Love of a Father
Love is the most important factor in a family relationship as it strengthens the bonds between family members. 1 Corinthians 13:4-7, a well-known bible passage, talks about love. “Love is patient and kind; love does not envy or boast; it is not arrogant or rude. It does not insist on its own way; it is not irritable or resentful; it does not rejoice at wrongdoing, but rejoices with the truth. Love bears all things, believes all things, hopes all things, endures all things” (ESV, 1 Cor. 13:4-7). This passage states that love is patient, it is not arrogant, it does not enforce it ways on people, and it believes in all things. However, Shepperd, Norton’s father, does not show any aspects of love to his own son.

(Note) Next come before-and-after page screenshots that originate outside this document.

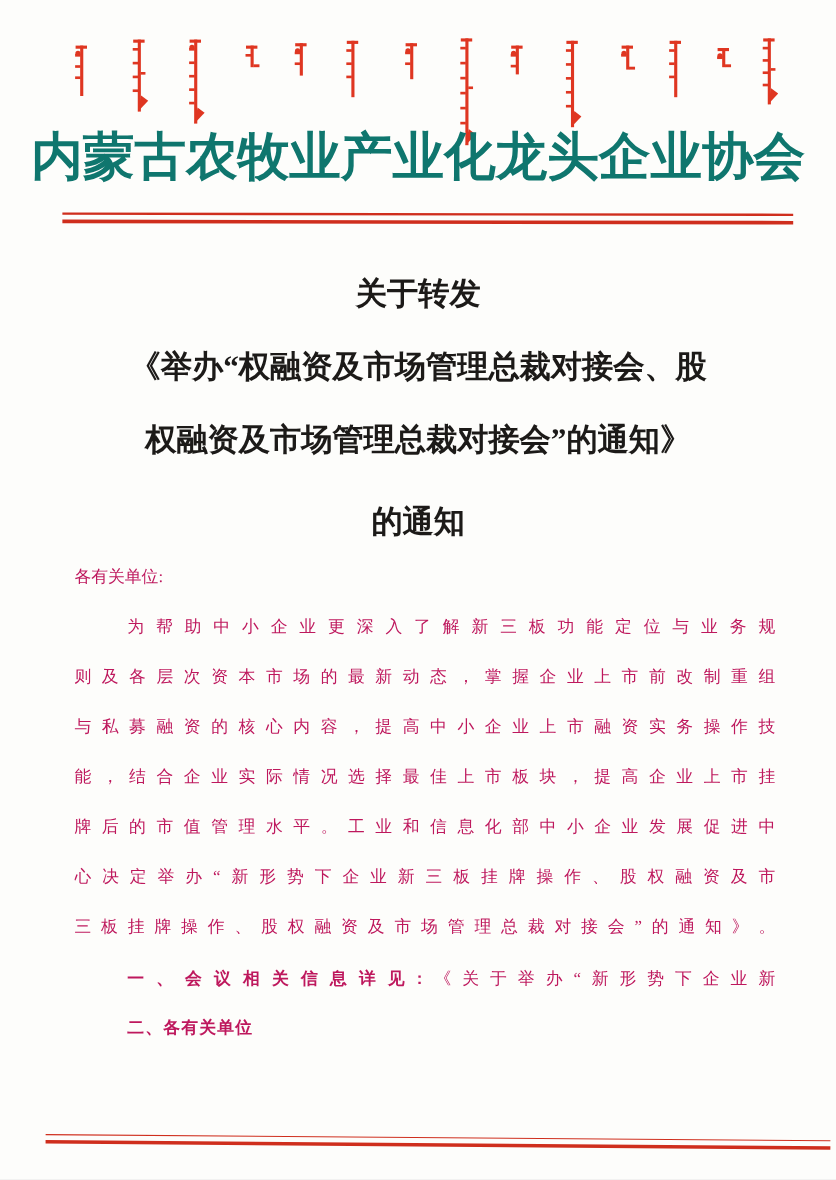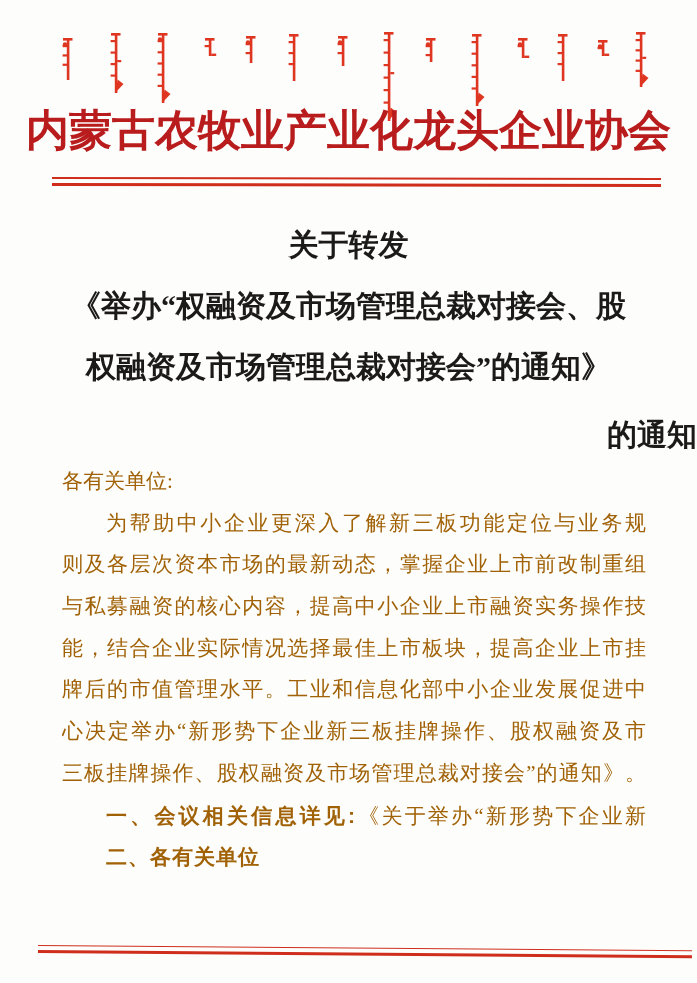"内蒙古农牧业产业化龙头企业协会" .org-name { color: #b91c1c -> #0f766e }
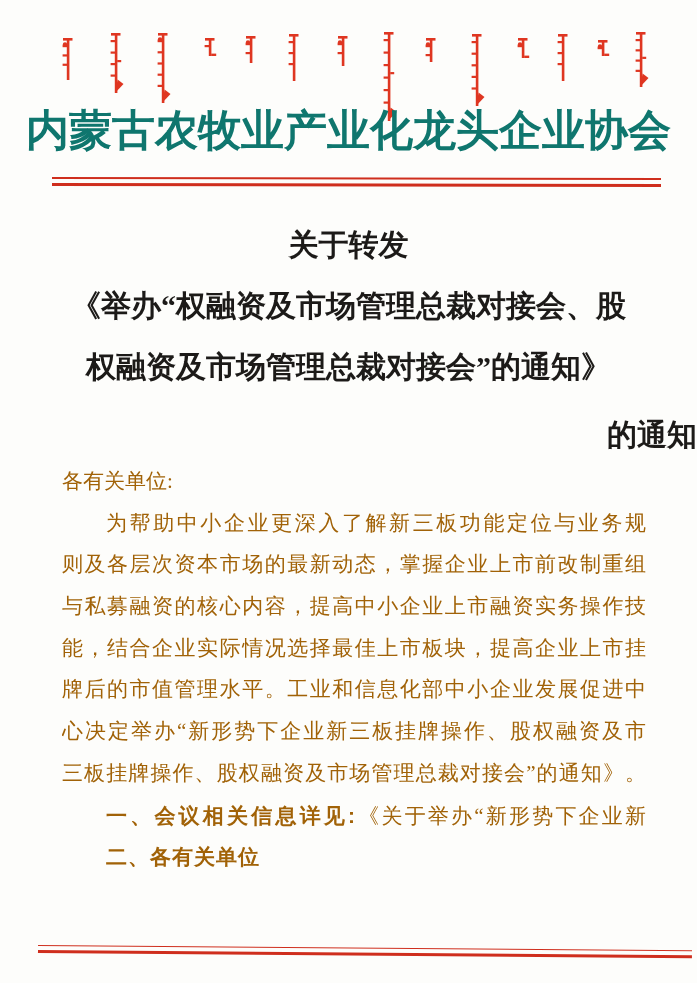"关于转发" .title-line { font-size: 30px -> 26px }
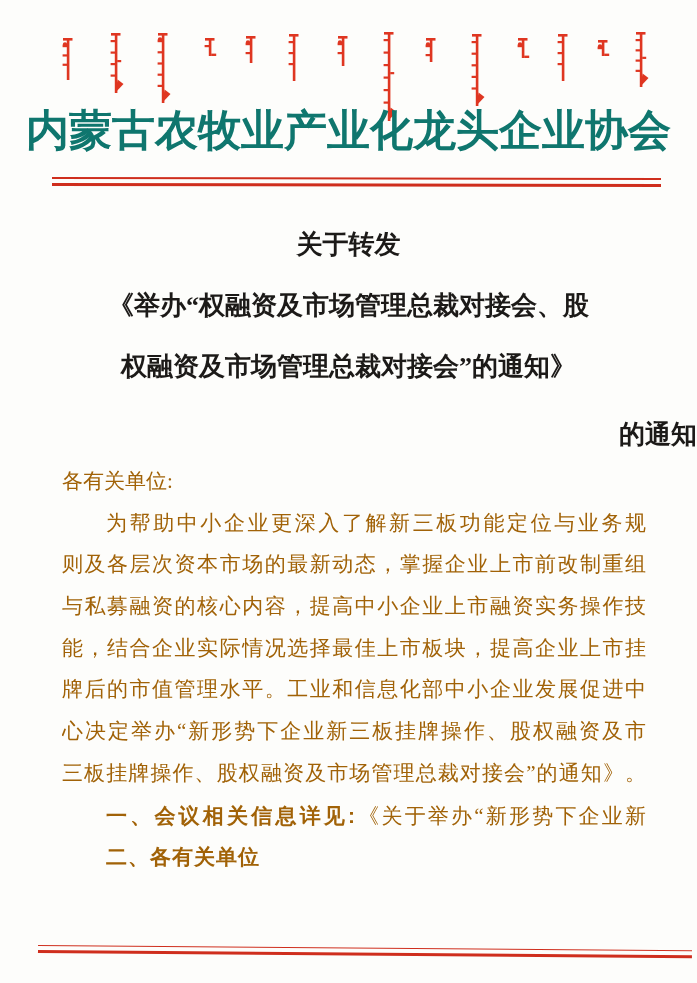"的通知" .title-line.last { text-align: right -> none }
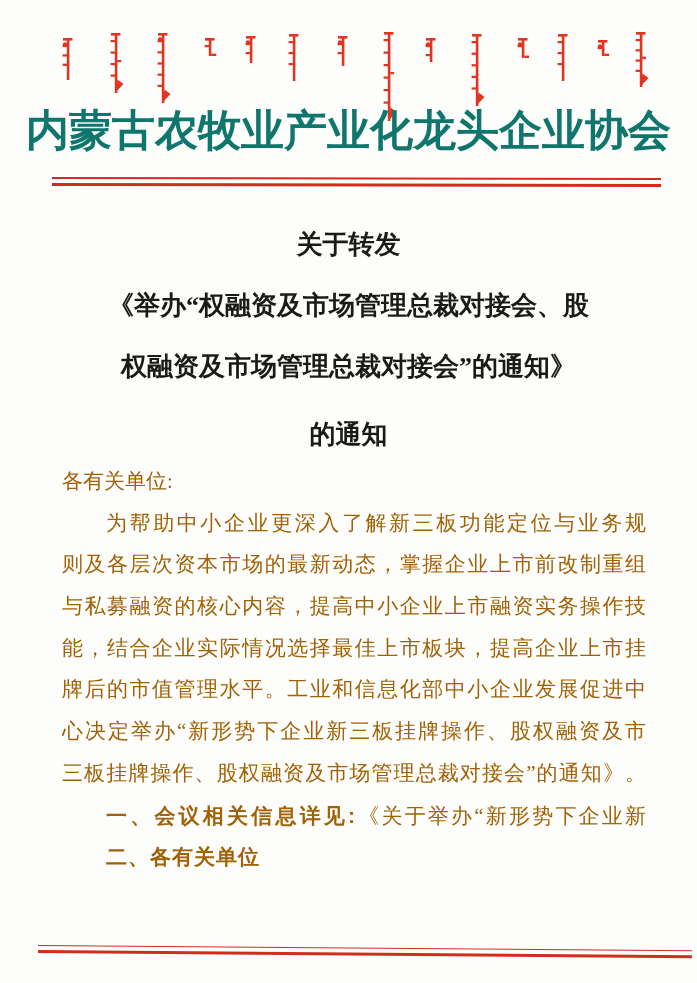"各有关单位:" .doc-body { color: #a16207 -> #be185d; font-size: 21px -> 14px }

Shepperd does not show love to Norton at all, until the end of the story. Norton needs his father to be with him and comfort him during the times he misses his mother, who passed away some time in the past. He protects her memories and respects her things, unlike her father or Rufus. For example, Rufus, having no respect for Norton’s mother’s belongings, picks up her comb and uses it. This causes Norton to exclaim, “Leave her comb alone!” (O’Conner 605) and yell “Take your big fat dirty hands off my mother’s clothes!” (606). Norton shows his compassion for his mother, even though she is not there for him anymore, and he is willing to protect her and his memory of her. Shepperd does not share the same feelings of Norton. It seems as Shepperd has completely forgot about his past wife. He shows no remorse when he is reminded of her at all, which saddens Norton. When Shepperd goes to his closet, he sees his wife’s coat, which should have caused some flashback of memories that would cause a regular human being to reminisce. However, he is apathetic and just pushes it away. While pushing it, he discovers Norton, hiding within the coat with his face “swollen and pale, with a drugged look of misery on it” (607). Norton misses his mother and decides to go to her old coat to pretend to be in the presence of her. Shepperd just tosses him out and tells him “get out of there” (607). He doesn’t try to comfort his son at all, but goes and asks Rufus to help his son. Norton does need help, but it is not the help Shepperd is giving. Shepperd arrogantly wants to focus on teaching his ten-year-old son how to share with someone like Rufus, who has nothing, while Norton has everything. Shepperd does not show love to Norton at all. He just wants Norton to be busy so he can forget about his mother. However, Shepperd does not realize that if he just comforts Norton in a fatherly way, Norton will be fine.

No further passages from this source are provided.